- There haven’t been this many homes listed for sale across Australia since 2012.
It’s now taking 53 days for the average capital city to sell via private treaty, up from 42 days a year ago.
- CoreLogic says it’s now a “buyers” markets meaning “vendors will need to be reasonable with their pricing expectations”.
There’s a flood of properties for sale across Australia, the most since 2012.
According to CoreLogic, total capital city listings have risen by 10.2% over the past year to 117,759, largely reflecting large increases of close to 20% in both Sydney and Melbourne, Australia’s largest cities.
Tim Lawless, Head of Research at CoreLogic, says the increase over the past year largely reflects weaker demand rather than an influx of selling with new listings actually falling by 3.7% over the same period.
“The rise in total listing numbers isn’t due to a panicked surge in new listings,” he says. “This is more about less demand which is causing a rise in relisting’s along with longer selling times and fewer successful sales at auction.”
The flow of new listings is slowing but the stock of existing listings is increasing, in other words, reflecting that it’s now taking longer for the average property to sell.
So how long is it now taking for the average property to sell via private treaty?
According to latest data, it’s 53 days across the capital cities, up from 42 days a year ago.
The lengthening in the average sales period is also reflected in total monthly sales volumes which continues to trend lower.

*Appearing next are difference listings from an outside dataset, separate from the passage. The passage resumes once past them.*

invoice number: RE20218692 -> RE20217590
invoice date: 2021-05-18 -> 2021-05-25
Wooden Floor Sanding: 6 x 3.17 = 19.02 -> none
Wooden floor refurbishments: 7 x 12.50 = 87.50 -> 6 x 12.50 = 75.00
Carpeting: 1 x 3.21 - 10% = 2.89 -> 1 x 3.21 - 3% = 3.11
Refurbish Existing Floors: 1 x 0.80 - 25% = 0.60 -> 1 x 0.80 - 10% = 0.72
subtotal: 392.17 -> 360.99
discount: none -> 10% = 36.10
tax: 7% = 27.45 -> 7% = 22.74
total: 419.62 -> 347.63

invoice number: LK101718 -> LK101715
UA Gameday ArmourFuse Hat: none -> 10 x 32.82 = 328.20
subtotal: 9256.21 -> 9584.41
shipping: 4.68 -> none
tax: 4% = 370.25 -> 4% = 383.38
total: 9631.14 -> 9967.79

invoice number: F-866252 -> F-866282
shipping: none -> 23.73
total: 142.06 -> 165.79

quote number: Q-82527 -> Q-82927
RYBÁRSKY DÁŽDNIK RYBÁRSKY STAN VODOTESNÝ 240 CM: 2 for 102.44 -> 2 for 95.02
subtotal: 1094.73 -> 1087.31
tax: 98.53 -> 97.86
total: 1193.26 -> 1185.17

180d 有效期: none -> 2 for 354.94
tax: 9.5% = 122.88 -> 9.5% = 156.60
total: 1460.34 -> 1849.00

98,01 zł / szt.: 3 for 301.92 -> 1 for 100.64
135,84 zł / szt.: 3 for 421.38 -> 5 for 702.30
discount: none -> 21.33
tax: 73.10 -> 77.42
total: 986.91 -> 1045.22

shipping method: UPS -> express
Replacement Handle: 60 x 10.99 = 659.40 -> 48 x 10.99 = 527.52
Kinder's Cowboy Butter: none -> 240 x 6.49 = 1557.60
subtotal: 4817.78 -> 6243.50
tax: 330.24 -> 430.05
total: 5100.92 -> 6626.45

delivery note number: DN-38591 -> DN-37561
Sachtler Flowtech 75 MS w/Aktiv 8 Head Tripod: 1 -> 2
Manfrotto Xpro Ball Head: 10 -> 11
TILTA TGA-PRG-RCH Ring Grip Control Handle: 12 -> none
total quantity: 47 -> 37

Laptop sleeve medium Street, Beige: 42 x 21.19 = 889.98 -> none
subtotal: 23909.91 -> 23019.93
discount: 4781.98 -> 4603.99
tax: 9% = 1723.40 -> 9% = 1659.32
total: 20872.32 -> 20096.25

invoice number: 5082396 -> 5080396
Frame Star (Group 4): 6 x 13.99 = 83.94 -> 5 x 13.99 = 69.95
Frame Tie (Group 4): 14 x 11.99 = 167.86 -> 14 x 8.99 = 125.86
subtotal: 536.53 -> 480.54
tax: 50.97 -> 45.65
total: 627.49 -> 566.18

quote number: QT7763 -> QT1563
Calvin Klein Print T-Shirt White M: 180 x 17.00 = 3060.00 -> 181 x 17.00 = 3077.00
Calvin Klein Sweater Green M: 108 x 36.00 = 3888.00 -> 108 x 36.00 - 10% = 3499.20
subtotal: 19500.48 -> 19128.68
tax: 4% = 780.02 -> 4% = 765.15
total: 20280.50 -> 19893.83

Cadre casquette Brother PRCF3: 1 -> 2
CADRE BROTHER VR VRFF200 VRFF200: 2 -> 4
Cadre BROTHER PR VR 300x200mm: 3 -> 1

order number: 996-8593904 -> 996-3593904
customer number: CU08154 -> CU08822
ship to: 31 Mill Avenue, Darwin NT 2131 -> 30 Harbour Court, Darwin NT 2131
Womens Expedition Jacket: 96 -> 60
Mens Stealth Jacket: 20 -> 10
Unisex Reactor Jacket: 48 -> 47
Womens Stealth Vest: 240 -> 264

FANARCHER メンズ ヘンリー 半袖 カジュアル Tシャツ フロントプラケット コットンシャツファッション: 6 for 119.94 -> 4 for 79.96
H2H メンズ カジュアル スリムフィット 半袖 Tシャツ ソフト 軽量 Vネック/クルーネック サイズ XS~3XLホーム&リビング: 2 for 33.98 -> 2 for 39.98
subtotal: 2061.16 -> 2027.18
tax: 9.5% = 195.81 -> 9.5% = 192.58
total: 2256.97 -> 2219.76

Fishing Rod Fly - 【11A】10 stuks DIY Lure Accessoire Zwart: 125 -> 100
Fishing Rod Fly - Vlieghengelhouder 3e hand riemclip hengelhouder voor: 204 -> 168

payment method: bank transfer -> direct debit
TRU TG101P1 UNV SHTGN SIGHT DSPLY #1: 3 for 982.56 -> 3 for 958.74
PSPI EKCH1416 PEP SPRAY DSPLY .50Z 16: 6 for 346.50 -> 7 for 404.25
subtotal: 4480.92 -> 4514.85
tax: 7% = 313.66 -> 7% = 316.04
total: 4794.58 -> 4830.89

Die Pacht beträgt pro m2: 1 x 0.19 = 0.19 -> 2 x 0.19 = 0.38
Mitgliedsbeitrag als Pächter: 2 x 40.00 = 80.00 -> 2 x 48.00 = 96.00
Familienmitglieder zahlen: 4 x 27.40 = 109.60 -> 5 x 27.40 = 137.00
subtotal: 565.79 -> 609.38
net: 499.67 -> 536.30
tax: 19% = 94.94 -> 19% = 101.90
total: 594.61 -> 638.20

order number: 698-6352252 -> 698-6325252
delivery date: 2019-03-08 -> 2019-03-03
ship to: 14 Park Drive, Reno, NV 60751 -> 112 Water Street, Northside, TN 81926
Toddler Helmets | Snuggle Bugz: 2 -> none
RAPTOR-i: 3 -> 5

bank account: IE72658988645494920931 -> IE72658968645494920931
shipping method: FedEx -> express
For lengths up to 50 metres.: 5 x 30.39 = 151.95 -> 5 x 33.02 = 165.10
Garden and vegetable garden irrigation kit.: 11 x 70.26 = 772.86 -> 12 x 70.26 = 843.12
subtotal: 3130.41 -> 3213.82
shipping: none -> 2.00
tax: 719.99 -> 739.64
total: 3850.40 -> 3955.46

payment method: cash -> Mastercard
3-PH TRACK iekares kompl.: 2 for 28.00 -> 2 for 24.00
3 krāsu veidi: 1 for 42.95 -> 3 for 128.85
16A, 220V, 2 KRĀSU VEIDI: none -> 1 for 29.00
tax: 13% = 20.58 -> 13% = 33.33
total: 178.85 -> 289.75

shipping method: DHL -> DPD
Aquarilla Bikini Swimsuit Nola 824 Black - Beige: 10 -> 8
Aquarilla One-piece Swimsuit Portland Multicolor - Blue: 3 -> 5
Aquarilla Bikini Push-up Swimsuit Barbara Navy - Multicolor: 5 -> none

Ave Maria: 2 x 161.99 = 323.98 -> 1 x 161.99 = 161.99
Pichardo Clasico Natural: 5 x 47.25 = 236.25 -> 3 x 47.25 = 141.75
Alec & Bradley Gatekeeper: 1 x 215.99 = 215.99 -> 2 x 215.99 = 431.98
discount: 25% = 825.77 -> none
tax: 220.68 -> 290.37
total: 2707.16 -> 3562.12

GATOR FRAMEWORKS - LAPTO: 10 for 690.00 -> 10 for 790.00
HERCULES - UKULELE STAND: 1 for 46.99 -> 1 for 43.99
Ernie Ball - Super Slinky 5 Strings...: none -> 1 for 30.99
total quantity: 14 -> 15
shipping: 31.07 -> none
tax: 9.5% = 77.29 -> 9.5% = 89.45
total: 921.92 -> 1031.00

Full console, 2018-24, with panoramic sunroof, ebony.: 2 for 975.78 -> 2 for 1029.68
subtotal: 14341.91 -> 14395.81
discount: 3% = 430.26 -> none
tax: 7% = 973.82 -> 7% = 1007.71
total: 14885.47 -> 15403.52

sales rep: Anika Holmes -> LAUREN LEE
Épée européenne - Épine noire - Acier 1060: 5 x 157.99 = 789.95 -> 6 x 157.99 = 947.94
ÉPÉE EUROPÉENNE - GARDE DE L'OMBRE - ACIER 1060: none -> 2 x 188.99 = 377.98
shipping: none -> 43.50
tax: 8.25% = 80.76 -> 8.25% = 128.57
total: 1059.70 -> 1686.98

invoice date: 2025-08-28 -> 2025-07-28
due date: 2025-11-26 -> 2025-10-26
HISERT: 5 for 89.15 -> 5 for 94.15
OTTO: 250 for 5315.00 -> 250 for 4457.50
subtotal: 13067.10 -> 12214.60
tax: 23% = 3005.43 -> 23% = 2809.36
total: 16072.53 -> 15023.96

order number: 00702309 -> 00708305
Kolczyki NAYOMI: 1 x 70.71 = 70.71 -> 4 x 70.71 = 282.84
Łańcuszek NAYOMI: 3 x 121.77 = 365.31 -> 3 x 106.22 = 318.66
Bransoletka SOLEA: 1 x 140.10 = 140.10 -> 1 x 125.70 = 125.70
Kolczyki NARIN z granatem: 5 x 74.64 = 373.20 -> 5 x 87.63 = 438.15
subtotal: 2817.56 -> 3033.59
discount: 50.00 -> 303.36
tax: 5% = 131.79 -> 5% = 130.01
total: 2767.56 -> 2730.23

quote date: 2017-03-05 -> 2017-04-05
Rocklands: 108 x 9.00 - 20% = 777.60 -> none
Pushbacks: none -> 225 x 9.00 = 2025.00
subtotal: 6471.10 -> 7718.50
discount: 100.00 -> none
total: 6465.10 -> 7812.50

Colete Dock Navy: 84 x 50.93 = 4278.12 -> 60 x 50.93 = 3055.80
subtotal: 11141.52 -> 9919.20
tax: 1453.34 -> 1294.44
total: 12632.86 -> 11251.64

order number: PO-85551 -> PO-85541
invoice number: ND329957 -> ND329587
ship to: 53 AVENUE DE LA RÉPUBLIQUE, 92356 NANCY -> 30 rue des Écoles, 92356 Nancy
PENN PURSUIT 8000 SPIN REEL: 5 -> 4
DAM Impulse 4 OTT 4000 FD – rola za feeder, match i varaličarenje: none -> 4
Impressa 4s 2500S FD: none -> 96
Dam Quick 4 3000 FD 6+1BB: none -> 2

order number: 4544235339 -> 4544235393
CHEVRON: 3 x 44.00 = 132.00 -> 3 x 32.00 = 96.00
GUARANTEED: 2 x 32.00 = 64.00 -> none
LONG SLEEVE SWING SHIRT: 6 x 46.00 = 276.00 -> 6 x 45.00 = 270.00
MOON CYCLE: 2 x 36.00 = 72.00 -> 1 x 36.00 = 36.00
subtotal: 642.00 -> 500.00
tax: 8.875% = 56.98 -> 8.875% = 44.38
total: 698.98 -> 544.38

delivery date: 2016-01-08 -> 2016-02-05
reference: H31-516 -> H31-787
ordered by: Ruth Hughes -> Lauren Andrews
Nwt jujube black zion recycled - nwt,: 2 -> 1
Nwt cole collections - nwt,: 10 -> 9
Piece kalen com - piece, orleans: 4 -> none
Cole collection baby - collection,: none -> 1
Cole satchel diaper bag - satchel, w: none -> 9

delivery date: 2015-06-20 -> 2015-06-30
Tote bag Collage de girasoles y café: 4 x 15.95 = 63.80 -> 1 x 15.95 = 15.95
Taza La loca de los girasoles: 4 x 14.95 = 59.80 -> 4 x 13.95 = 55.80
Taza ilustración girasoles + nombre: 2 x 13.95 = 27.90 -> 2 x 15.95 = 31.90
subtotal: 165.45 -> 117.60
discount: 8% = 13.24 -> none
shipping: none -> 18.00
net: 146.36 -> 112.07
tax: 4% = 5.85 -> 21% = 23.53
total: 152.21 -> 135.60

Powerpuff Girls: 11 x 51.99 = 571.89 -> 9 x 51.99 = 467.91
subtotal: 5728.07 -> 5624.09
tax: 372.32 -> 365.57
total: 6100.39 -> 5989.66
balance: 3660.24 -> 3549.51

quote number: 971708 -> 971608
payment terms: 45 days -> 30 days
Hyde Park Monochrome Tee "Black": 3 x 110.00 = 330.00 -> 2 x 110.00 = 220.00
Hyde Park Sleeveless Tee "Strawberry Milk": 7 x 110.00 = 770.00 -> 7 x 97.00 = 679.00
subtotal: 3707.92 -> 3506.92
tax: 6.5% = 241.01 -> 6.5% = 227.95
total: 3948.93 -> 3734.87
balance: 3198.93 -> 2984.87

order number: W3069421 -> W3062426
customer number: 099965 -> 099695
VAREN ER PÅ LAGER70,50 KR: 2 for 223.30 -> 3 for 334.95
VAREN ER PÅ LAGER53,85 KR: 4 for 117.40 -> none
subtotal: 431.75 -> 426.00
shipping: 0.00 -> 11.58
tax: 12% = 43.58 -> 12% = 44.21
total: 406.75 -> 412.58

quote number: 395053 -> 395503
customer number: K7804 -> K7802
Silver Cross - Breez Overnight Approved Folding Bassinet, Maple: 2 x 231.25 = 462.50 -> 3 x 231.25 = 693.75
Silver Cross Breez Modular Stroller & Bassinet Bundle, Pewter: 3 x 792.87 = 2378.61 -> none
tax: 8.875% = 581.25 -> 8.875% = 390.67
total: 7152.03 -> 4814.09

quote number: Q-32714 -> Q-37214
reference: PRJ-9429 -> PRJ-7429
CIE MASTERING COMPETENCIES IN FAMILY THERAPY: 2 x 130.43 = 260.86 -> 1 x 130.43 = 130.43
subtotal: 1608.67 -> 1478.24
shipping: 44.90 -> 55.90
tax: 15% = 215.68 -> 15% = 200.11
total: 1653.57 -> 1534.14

While both largely reflect the impact of tighter lending standards towards interest-only and high debt and loan to income borrowers, as well as lower levels of foreign buyer activity and less desire to buy at a time when home prices are falling in many parts of the country, for those who are willing and able to purchase right now, Lawless says you’ll have plenty of negotiating power.
“More stock means more choice for buyers and harder selling condition for vendors — essentially a buyers’ market,” he says.
“Buyers have little sense of urgency under these conditions; they can negotiate hard, take their time to make a purchase decision, and if they feel a property price doesn’t reflect fair value, they can easily move onto the next property option.”
As for vendors, Lawless says price expectations may need to be reset.
“With so much competing stock on the market, vendors will need to be reasonable with their pricing expectations,” he says.
Given current nationwide auction clearance rates sit below 50%, it suggests the gulf between vendor and buyer expectations remain far apart in many instances at present.